B) Ethnocentrisme scolastique
On peut opposer la rationalité épistémique, par laquelle l’analyse scientifique décrit, explique les
comportements, aux « raisons pratiques » qui selon Bourdieu président effectivement aux actions des agents. La
rationalité épistémique caractérise le « point de vue scolastique », c'est-à-dire une approche de la réalité sociale
propre à « l’homo academicus » et à ses conditions spécifiques : un certain détachement des contraintes
matérielles qui prédispose à un regard universalisant. Si elle néglige de prendre en compte ses propres conditions
d’existence, la science prête alors à l’illusion scolastique qui consiste à percevoir les agents sociaux à l’image du
savant, à considérer les modèles construits par les savants comme les ressorts effectifs des actions des agents.
Les théories de l’action rationnelle, en sociologie politique par exemple, seraient des avatars de cette illusion
scolastique. En réalité, les agents agissent selon Bourdieu en vertu de "raisons pratiques" inscrites dans l'habitus.
Exemple ?
C) Rationalisation des activités sociales ou sophistication des outils d'observation ?
Les instruments d’enregistrement et d’analyse du sociologue peuvent produire des effets de rationalisation.
Ainsi, les comportements typiques de l’homo politicus (intermittences de la participation et des choix électoraux,
stratégies complexes de vote pour les scrutins à deux tours) n’ont pu être repérés qu’en usant de données de
panel et en construisant des enquêtes conçues spécifiquement dans cette perspective, contenant par exemple des
questions amenant l’enquêté à distinguer son candidat « préféré » du candidat pour lequel il allait voter, à estimer
les probabilités de succès des candidats, induisant probablement des effets d’imposition sur les réponses.

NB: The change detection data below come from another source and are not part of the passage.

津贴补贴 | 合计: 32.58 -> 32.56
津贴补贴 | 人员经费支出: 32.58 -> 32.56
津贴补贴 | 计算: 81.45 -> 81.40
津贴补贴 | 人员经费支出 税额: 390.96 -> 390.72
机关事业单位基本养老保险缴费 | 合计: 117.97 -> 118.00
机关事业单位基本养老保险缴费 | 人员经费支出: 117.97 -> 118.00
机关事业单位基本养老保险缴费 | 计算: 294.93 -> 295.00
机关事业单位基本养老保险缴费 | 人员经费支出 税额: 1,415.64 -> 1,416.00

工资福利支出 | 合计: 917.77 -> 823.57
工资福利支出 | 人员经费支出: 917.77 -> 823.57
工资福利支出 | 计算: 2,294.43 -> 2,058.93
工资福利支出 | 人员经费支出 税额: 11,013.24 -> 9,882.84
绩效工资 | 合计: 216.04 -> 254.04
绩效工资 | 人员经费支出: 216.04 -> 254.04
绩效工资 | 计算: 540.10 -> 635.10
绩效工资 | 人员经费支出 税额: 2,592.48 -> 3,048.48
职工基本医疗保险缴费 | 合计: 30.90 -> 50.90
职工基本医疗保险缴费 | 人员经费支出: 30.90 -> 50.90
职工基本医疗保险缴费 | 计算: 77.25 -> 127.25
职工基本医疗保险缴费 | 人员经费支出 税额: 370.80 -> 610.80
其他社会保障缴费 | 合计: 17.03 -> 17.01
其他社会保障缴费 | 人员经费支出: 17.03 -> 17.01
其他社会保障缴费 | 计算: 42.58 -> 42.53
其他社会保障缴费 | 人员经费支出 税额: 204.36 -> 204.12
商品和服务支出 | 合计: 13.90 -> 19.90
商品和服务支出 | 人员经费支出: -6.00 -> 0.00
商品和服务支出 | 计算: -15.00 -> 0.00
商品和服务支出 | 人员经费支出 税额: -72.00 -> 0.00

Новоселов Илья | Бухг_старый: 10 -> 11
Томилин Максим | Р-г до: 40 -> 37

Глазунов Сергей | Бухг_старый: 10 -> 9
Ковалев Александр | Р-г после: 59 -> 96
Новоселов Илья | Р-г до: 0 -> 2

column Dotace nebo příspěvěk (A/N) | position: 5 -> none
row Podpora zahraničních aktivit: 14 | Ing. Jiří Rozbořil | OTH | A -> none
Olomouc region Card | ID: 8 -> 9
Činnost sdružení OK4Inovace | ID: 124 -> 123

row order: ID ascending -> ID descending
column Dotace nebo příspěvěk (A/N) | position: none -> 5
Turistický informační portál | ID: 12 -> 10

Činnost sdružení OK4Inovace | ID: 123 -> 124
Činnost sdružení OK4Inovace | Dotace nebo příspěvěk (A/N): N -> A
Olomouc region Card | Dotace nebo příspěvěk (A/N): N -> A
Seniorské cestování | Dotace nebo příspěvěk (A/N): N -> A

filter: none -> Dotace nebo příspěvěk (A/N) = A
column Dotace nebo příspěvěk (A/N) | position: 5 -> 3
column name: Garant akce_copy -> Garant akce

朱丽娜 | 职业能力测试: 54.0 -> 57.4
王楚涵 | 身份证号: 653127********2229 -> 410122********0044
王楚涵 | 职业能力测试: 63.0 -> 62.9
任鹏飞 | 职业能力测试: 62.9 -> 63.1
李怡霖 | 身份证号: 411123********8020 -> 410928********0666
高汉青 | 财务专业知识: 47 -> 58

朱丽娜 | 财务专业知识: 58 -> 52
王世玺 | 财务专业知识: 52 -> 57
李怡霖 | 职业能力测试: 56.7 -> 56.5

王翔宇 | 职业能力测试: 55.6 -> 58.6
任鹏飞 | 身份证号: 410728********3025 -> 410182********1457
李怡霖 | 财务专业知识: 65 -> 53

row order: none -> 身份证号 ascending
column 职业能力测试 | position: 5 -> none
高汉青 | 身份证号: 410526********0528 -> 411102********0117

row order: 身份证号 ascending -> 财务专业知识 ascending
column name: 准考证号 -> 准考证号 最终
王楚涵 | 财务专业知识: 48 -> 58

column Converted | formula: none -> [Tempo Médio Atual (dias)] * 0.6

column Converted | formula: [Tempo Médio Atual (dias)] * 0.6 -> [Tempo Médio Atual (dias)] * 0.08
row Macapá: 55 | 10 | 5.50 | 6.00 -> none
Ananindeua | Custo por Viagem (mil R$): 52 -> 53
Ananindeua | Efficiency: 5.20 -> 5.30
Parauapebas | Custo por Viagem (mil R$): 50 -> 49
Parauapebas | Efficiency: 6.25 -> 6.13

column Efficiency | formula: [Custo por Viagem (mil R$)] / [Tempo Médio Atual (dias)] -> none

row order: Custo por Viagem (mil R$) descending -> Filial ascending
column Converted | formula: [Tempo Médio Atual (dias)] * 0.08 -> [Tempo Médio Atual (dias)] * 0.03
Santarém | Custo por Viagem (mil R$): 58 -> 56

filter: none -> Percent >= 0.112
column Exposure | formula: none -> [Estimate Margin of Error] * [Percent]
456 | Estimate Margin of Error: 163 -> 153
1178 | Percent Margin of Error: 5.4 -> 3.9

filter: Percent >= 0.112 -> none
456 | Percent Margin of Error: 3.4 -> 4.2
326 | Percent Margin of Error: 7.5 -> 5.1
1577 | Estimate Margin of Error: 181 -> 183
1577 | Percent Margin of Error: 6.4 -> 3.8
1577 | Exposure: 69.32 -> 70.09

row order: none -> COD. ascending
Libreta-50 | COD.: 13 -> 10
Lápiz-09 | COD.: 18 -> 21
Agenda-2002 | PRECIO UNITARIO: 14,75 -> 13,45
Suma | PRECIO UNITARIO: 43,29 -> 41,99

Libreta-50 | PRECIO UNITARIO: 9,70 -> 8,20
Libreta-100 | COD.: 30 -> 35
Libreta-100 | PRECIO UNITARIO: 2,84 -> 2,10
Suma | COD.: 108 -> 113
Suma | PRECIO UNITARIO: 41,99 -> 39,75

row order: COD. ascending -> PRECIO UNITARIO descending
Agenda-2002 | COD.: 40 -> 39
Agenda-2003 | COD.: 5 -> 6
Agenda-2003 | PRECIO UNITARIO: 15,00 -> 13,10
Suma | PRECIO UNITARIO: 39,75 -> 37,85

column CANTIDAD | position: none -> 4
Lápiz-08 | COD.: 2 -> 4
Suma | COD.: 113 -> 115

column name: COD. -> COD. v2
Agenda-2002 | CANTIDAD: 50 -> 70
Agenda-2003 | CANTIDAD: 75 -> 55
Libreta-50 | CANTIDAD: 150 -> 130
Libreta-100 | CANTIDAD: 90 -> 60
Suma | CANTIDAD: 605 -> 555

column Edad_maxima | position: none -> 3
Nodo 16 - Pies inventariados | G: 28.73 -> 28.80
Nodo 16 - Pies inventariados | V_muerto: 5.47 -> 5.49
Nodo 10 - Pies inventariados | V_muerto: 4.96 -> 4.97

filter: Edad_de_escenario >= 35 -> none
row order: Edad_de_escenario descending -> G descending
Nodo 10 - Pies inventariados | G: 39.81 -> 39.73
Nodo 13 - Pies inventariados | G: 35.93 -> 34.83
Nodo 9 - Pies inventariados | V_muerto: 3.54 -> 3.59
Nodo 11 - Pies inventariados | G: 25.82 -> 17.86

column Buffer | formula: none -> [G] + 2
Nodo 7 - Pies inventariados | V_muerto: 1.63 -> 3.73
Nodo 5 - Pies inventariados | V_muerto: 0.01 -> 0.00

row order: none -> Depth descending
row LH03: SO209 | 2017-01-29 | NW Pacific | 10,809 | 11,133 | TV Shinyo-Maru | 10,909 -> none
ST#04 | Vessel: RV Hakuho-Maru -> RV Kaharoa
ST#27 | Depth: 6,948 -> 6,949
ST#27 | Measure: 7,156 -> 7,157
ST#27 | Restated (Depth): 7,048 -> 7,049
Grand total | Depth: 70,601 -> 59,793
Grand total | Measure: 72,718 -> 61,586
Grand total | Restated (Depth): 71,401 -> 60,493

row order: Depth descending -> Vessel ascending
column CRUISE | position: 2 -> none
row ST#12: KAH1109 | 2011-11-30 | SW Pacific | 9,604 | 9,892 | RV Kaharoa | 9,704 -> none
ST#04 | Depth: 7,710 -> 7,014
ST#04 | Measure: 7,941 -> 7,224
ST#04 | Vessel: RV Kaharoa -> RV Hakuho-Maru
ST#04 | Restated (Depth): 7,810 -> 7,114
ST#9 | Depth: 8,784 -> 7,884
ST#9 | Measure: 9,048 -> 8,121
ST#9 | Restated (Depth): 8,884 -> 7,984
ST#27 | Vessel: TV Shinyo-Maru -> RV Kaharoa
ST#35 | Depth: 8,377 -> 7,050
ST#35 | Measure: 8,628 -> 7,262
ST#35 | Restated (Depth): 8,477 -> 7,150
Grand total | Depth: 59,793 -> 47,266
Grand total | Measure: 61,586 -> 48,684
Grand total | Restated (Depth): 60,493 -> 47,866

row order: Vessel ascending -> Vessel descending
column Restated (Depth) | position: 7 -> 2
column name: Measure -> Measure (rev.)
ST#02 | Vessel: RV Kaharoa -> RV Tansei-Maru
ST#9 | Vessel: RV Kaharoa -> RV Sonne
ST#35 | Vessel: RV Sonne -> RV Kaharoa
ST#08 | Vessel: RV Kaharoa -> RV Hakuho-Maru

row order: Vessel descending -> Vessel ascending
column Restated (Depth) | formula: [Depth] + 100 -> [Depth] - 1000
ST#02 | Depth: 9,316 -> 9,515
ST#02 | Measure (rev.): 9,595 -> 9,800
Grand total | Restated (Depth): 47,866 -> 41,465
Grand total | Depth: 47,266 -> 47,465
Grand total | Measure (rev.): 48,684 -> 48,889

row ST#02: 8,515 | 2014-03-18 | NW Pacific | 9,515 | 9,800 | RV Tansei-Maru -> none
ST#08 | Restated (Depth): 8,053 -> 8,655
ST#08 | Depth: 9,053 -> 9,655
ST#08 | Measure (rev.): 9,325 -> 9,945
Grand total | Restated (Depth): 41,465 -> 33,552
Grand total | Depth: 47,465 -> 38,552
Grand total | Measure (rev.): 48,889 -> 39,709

On
peut alors se demander si la rationalisation des comportements électoraux n’est pas un artefact produit par ces
techniques sophistiquées d’enquête et de sondage, qui pourraient engendrer en retour des effets réels de
rationalisation des comportements. Si "l'opinion publique" n'existe pas, en revanche on peut penser que l'usage
de sondages a des effets réels sur l'élaboration des programmes électoraux, voire sur les comportements de vote.
Dans un autre domaine, on peut se demander si l'audience de la sociologie de l'école n'a pas favorisé les calculs
scolaires des familles dans le choix de filières et d'établissements.